Share your dilemmas and get honest opinions from other Mumsnetters.

Am I being entitled?

199 replies

Realtalking · 03/01/2025 12:25

Interested to know thoughts on this…

We have two young children. One 3 yo and 6 month old baby. We have both sets of GP’s close by but support is sporadic. They love their GC and come round and spend time with them but what I really need is for them to take the 3 yo out to 1) give me a break and 2) let them run off energy, explore new things that is hindered with a young baby. I take them out often, playgroups, park and walks but I can’t commit to long periods of time with the baby who struggles with reflux and I can see my 3 yo needs more time out the house.

Should I be expecting more from GP’s or do I sound entitled? Friends say I should ask the GP’s to do take out the 3yo or have them overnight. They’ve never had the 3yo overnight. They’re not elderly and work minimal hours. They’ve got the car seats sorted so I presumed they’d done that for day trips but nothing. DH works long hours so often it is me with both kids, including dinner, bath bedtime alone. I’ve mentioned this to my mum and help is offered but often a play date at her house (never outside) and I have to drop her (lives 5 mins walk) which is a big task with two kids and I just feel like it’s a huge favour to ask.

AIBU to expect more from GP’s? Or should I suck it up?

OP posts:
SoNiceToComeHomeTo · 03/01/2025 14:16

They are your parents and most likely love you and want to help you as well as to see the GC.
Try explaining that the 3 year old needs to be playing outside to work off her energy, which is wearing you out when you're at home with the baby to look after as well. Ask them as a favour if they would be able to do some specific thing that she always enjoys, eg going to the park and kicking or throwing a ball around, or running round the playground while they time her, or whatever. If they agree, be sincerely grateful when they come back.
They may refuse to do this for some reason, eg they get sore feet being out in the cold, but so long as you immediately accept their reasons and move on, you are unlikely to be worse off for asking.

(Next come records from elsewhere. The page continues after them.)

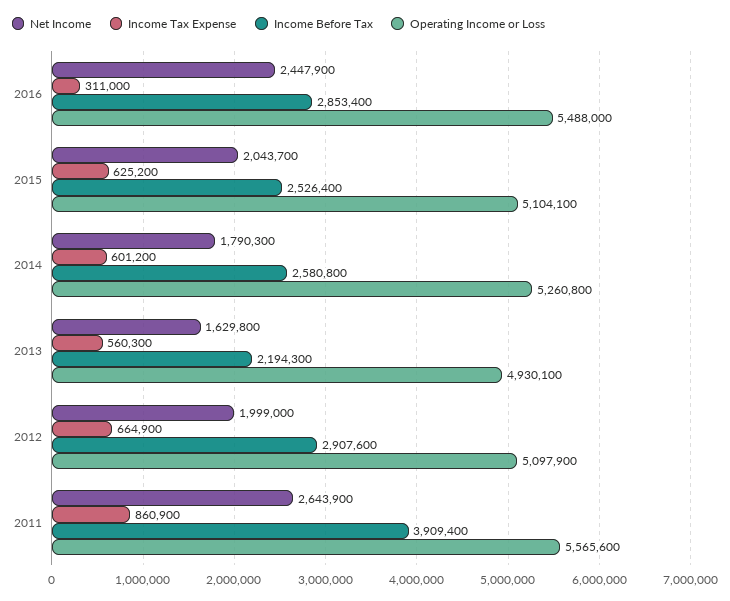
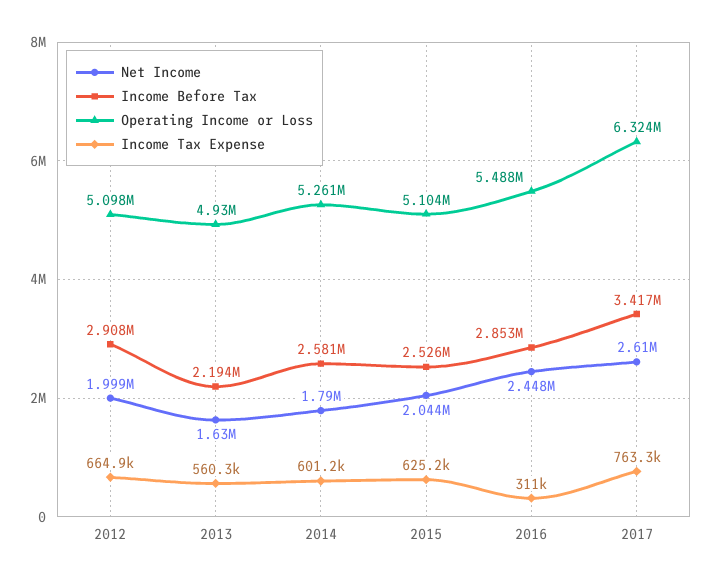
Net Income, 2011: 2643900 -> none
Income Tax Expense, 2011: 860900 -> none
Income Before Tax, 2011: 3909400 -> none
Operating Income or Loss, 2011: 5565600 -> none
Net Income, 2017: none -> 2610000
Income Before Tax, 2017: none -> 3417000
Operating Income or Loss, 2017: none -> 6324000
Income Tax Expense, 2017: none -> 763300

IlooklikeNigella · 03/01/2025 14:17

"how would you feel about taking DC out to the park? I know he'd love a runaround and I'm feeling guilty. No worries if you don't want to."

SoNiceToComeHomeTo · 03/01/2025 14:18

... it's not 'entitled' to want help and ask for it, only to expect the right sort of help at the right time as your God given right. And I don't think you are doing that.

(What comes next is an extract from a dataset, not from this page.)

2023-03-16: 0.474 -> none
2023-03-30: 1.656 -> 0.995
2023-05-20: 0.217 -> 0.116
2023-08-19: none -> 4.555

Azandme · 03/01/2025 14:22

AlertCat · 03/01/2025 13:19

Have you tried a sling? Godsend for that, and your hands free for the older one. Mine always napped really well in the sling out on walks and trips to the park.

I was about to say this.

I had a reflux puker (to the point we had 40 muslins on rotation she vommed that much).

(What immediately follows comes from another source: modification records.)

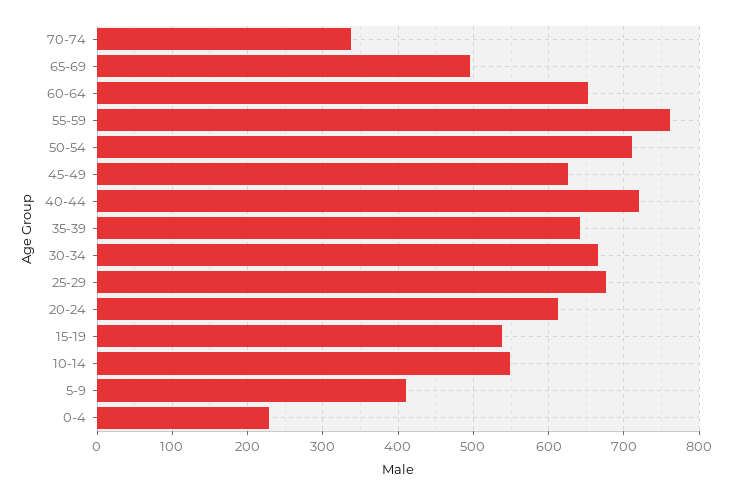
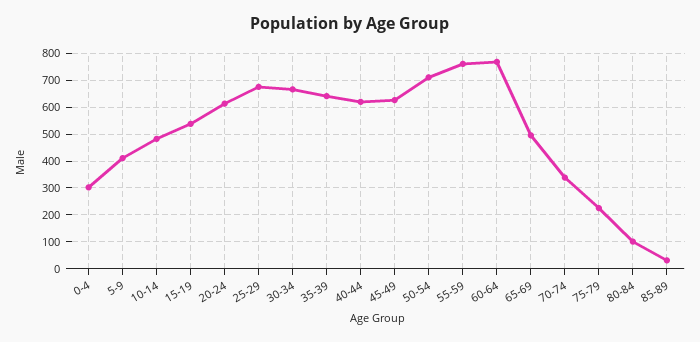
60-64: 650 -> 775
40-44: 720 -> 625
10-14: 550 -> 475
0-4: 230 -> 300
75-79: none -> 225
80-84: none -> 100
85-89: none -> 25

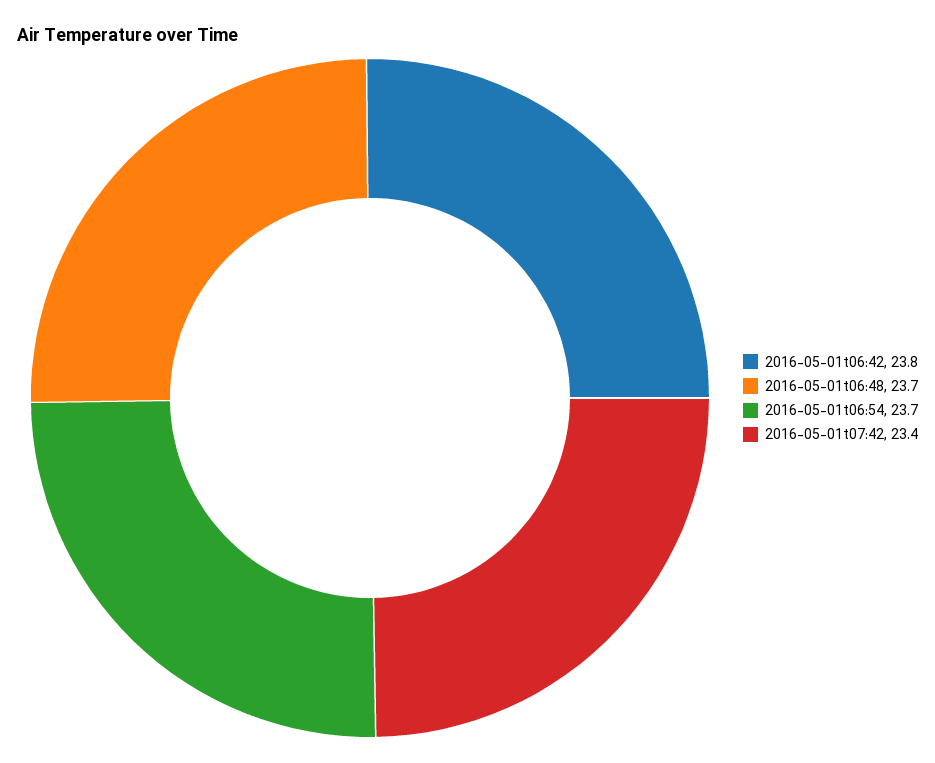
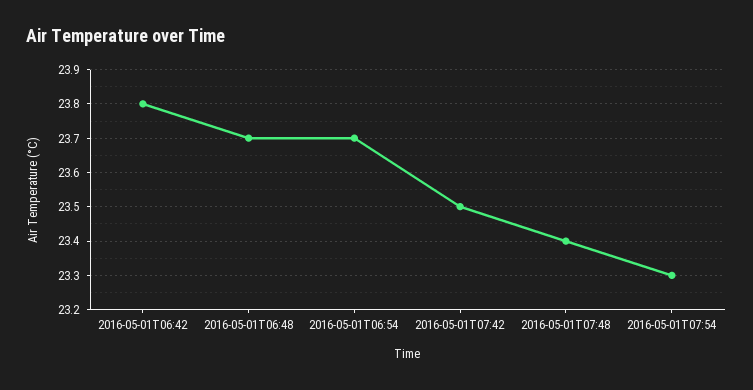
2016-05-01t07:42: 23.4 -> 23.5
2016-05-01T07:48: none -> 23.4
2016-05-01T07:54: none -> 23.3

The wrap kind weren't as good as my forward facing BabyBjorn (with muslin tuck in to catch the inevitable).

Dd stayed upright whilst we walked all over - parks, beaches, sandpits, woods etc - and the bonus was everyone slept brilliantly because of all the fresh air and exercise.

I also used to stick her in it whilst I did house bits.

housethatbuiltme · 03/01/2025 14:23

The grandparents raised their own kids, its not their job to now raise yours too. Your children where your choice.

A lot of us had these same things, its nothing unusual. In fact I had it during lockdown as a high risk person... talk about going cabin crazy, literally couldn't go out.

You talk about it as if they are the other parents expected to pick up the slack when your tired but they are not. They do not have to do anything and what they do do is nice and on their terms not yours (you can say 'no' but you cannot dictate they do something else).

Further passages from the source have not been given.